机器学习 Pt.II: 二元分类¶
二元分类¶
- 将数据分为 A、B 两类
- 输入:特征向量 \((x_{1i}, x_{2i})\)
- 输出:\((y_i \in \{0, 1\})\)
假设函数:如何找到一个好的分类器?
单特征值情形¶
X_train, X_test, y_train, y_test = train_test_split(
iris_df.loc[iris_df["target"]!=0, ["petal width (cm)","petal length (cm)"]], iris.target[iris.target!=0], test_size=0.5, shuffle=True
)
# plt.scatter(X_train["petal width (cm)"], X_train["petal length (cm)"], c=y_train, cmap=plt.cm.Set3, s=40, edgecolors="k")
阶梯函数¶
- 定义
\[f(x) = \begin{cases} 1, & x \geq 0 \\ 0, & x < 0 \end{cases}\]
- Python 函数
Logistic(Sigmond)函数¶
- 定义
\[f(x) = \frac{1}{1+e^{-x}}\]
- Python 函数
- \(y\) 只能取 0,1 两个值,将函数 \(f(x)\) 看做 \(x\) 取特定值时,\(y=1\) 的概率
- \(f(x) = P(y=1|x)\)
Logistic 函数的拟合¶
- 对 \(x\) 取某种函数 \(z\),使得 \(y\) 与 \(z\) 满足 Logistic 函数关系
\[y = f(z) = \frac{1}{1+e^{-z}}\]
- 假设 \(z\) 是 \(x\) 的线性函数
\[z = b_0 + b_1x\]
如何找到最佳的 \(b_0, b_1\)?
最小二乘法求解¶
残差最小化:
\[\delta^2 = \sum\left[y - f(z)\right]^2\]

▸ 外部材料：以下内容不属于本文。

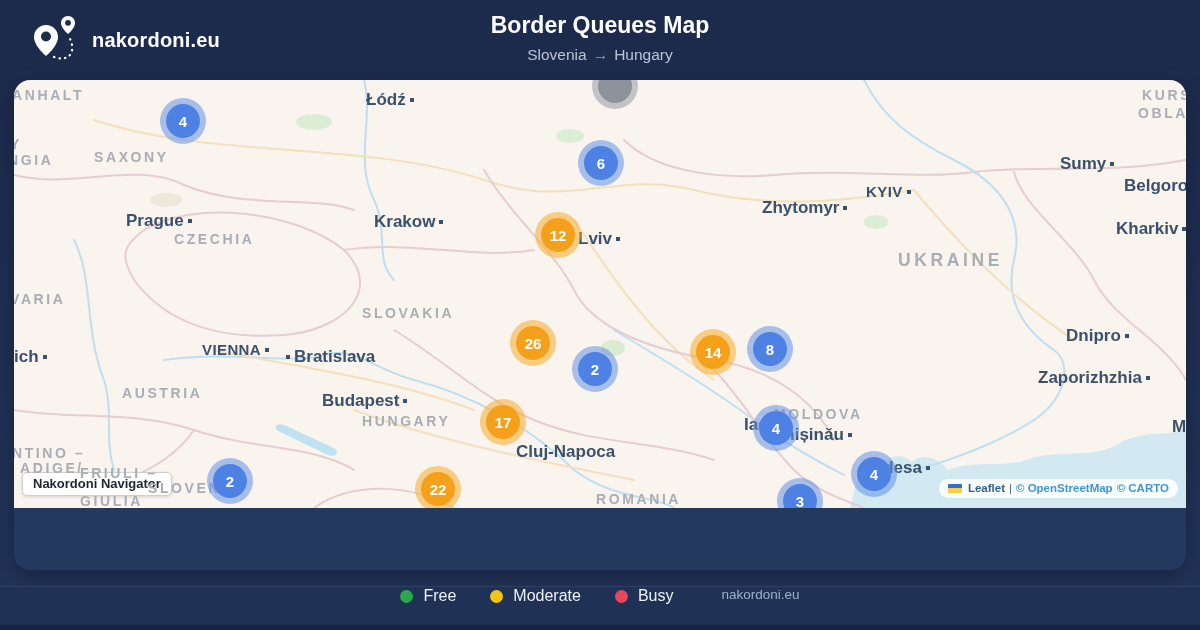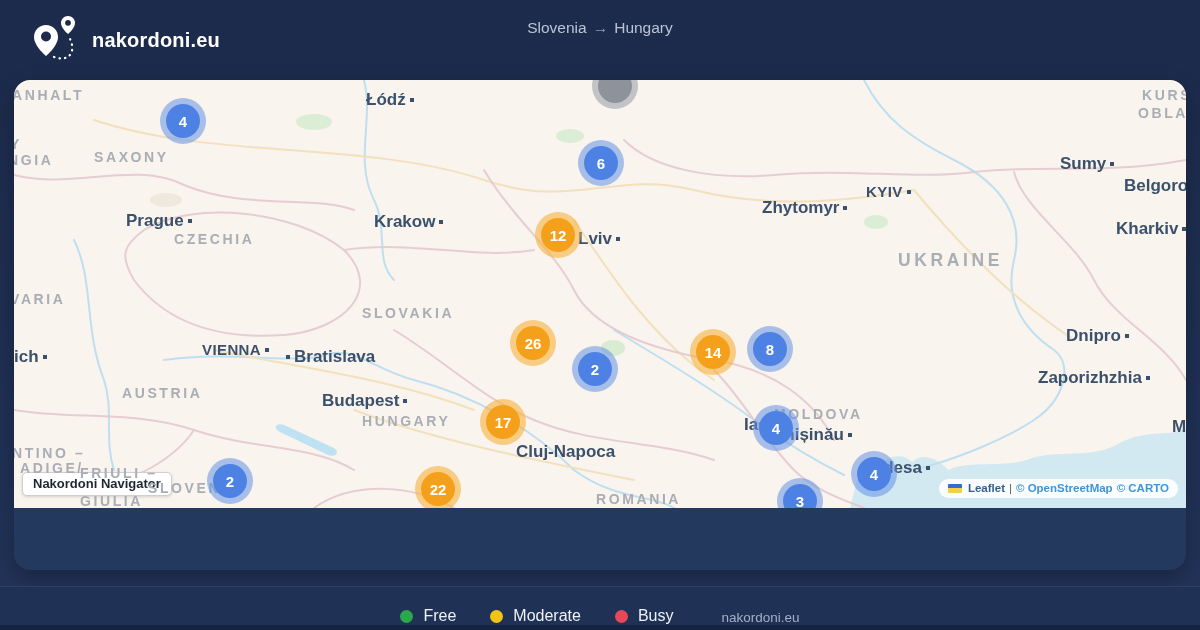"Border Queues Map" div.page-title { html: none -> <div>Border Queues Map</div> }
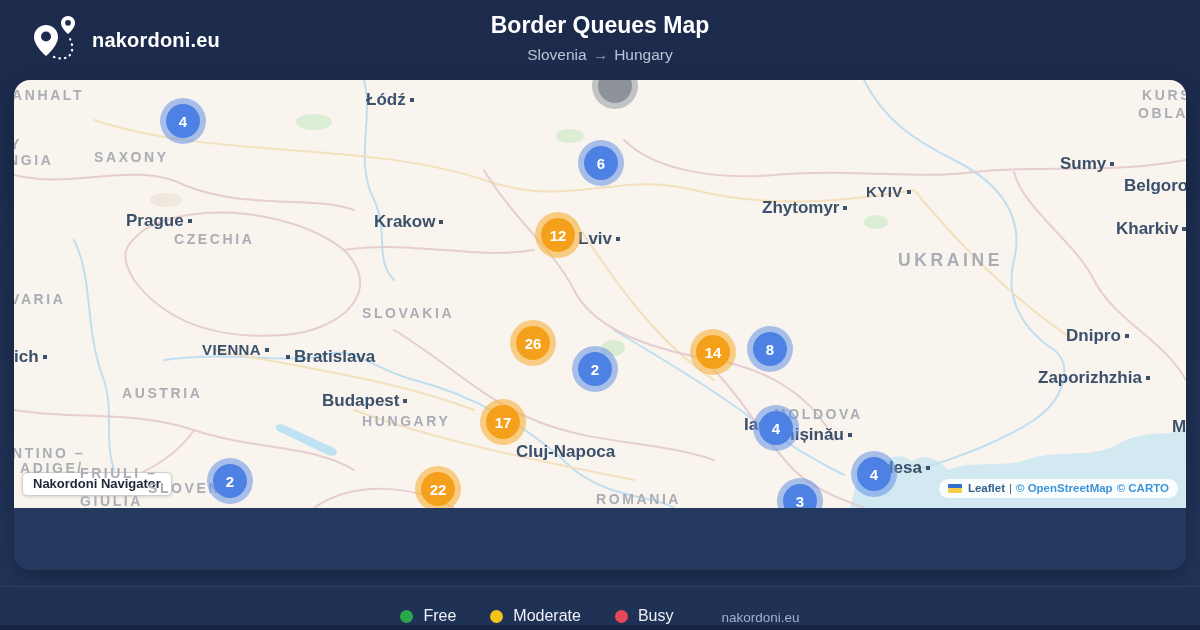"Free" .footer { align-items: flex-end -> flex-start }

- 损失/代价函数(Loss/Cost Function):残差的平方和 \(\delta^2\)
最小二乘法求解例
def lsq(b0,b1):
return sum(((expit(b1*x+b0)-y)**2) for (x,y) in zip(xval,yval))
xx, yy = np.meshgrid(np.linspace(-7, 10, 100), np.linspace(-10, 18, 100))
fig = plt.figure(figsize=plt.figaspect(0.5))
ax = fig.add_subplot(1, 2, 1, projection='3d')
ax.plot_surface(xx, yy, lsq(xx,yy), rstride=1, cstride=1, cmap='Blues', edgecolor='none')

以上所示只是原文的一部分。